Top of Task input

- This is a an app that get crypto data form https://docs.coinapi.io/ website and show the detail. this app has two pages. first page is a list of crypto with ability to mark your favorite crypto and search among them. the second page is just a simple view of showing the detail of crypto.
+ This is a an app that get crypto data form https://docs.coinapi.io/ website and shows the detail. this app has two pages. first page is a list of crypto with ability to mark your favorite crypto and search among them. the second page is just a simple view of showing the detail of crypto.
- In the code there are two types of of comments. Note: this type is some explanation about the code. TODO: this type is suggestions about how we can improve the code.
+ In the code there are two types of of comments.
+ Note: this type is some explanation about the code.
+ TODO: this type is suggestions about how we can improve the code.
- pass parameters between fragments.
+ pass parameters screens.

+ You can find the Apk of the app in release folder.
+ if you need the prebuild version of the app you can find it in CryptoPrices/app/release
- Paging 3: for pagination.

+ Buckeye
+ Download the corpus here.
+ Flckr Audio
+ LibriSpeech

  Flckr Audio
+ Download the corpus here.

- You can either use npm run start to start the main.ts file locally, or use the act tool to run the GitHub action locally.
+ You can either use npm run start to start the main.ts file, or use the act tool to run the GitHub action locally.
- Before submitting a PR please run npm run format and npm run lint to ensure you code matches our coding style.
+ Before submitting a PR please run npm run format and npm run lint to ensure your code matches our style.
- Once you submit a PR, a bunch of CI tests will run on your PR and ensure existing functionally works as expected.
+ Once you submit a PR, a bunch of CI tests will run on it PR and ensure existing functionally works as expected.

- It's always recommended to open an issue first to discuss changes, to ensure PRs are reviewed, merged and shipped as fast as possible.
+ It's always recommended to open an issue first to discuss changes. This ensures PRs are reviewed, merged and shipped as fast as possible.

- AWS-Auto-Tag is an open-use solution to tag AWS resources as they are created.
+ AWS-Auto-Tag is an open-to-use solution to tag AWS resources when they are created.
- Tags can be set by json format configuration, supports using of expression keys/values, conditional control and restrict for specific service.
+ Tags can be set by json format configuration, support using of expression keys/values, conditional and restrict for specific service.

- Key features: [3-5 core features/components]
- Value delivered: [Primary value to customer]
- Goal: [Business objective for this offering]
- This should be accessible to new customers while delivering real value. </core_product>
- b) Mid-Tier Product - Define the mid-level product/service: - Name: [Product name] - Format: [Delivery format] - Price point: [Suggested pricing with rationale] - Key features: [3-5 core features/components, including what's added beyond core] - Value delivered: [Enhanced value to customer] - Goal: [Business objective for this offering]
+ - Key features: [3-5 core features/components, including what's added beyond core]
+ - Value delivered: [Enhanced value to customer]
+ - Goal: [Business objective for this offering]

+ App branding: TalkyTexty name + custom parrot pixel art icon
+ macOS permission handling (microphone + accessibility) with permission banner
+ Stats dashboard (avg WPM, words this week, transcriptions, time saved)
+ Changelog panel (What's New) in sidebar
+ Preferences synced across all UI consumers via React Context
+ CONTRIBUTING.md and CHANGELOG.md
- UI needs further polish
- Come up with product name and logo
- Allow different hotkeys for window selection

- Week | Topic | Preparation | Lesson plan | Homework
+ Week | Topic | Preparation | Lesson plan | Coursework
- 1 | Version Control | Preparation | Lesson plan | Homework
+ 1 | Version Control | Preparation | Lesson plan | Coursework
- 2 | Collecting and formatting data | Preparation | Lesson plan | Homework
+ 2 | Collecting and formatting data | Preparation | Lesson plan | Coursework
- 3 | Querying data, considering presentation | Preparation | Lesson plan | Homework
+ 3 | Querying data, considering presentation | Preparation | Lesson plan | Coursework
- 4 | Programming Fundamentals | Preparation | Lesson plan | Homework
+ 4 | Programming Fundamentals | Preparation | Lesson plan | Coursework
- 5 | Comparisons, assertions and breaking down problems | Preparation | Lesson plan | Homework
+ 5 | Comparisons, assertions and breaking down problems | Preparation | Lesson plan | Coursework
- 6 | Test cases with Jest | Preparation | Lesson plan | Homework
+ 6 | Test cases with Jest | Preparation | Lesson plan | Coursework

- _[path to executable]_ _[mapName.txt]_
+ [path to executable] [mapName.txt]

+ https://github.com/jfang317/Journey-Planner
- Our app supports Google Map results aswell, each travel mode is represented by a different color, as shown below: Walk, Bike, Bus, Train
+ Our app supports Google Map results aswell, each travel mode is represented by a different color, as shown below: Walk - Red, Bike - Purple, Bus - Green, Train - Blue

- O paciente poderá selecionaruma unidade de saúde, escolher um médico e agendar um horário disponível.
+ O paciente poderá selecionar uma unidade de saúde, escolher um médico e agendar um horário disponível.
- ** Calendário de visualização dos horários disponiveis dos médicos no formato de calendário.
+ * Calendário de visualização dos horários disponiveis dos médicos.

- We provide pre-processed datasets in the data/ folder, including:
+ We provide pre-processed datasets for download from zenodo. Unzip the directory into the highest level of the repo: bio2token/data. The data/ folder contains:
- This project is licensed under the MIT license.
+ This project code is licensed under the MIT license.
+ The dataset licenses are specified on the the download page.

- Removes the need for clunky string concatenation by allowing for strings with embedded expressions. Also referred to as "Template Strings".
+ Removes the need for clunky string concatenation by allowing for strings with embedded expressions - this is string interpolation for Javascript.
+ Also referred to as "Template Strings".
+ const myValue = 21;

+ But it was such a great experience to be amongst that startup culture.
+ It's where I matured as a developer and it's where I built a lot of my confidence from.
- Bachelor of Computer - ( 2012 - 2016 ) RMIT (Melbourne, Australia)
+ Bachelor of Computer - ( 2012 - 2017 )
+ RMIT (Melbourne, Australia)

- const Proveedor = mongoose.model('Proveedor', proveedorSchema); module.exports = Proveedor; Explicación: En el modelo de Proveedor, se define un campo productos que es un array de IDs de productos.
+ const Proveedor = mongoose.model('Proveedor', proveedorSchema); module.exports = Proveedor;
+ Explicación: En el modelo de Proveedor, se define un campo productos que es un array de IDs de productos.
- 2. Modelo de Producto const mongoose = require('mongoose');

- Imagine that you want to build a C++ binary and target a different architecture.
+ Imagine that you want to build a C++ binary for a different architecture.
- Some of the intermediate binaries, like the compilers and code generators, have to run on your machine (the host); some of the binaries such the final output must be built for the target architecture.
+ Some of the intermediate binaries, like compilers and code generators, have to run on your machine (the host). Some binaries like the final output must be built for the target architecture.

Bottom of Task input

> [Exercise objective]: Within the material above, transcribe exactly the lines that run from the line holding "- Allow different" through the line holding "the download page.".

> [Task answer]:
- Allow different hotkeys for window selection

- Week | Topic | Preparation | Lesson plan | Homework
+ Week | Topic | Preparation | Lesson plan | Coursework
- 1 | Version Control | Preparation | Lesson plan | Homework
+ 1 | Version Control | Preparation | Lesson plan | Coursework
- 2 | Collecting and formatting data | Preparation | Lesson plan | Homework
+ 2 | Collecting and formatting data | Preparation | Lesson plan | Coursework
- 3 | Querying data, considering presentation | Preparation | Lesson plan | Homework
+ 3 | Querying data, considering presentation | Preparation | Lesson plan | Coursework
- 4 | Programming Fundamentals | Preparation | Lesson plan | Homework
+ 4 | Programming Fundamentals | Preparation | Lesson plan | Coursework
- 5 | Comparisons, assertions and breaking down problems | Preparation | Lesson plan | Homework
+ 5 | Comparisons, assertions and breaking down problems | Preparation | Lesson plan | Coursework
- 6 | Test cases with Jest | Preparation | Lesson plan | Homework
+ 6 | Test cases with Jest | Preparation | Lesson plan | Coursework

- _[path to executable]_ _[mapName.txt]_
+ [path to executable] [mapName.txt]

+ https://github.com/jfang317/Journey-Planner
- Our app supports Google Map results aswell, each travel mode is represented by a different color, as shown below: Walk, Bike, Bus, Train
+ Our app supports Google Map results aswell, each travel mode is represented by a different color, as shown below: Walk - Red, Bike - Purple, Bus - Green, Train - Blue

- O paciente poderá selecionaruma unidade de saúde, escolher um médico e agendar um horário disponível.
+ O paciente poderá selecionar uma unidade de saúde, escolher um médico e agendar um horário disponível.
- ** Calendário de visualização dos horários disponiveis dos médicos no formato de calendário.
+ * Calendário de visualização dos horários disponiveis dos médicos.

- We provide pre-processed datasets in the data/ folder, including:
+ We provide pre-processed datasets for download from zenodo. Unzip the directory into the highest level of the repo: bio2token/data. The data/ folder contains:
- This project is licensed under the MIT license.
+ This project code is licensed under the MIT license.
+ The dataset licenses are specified on the the download page.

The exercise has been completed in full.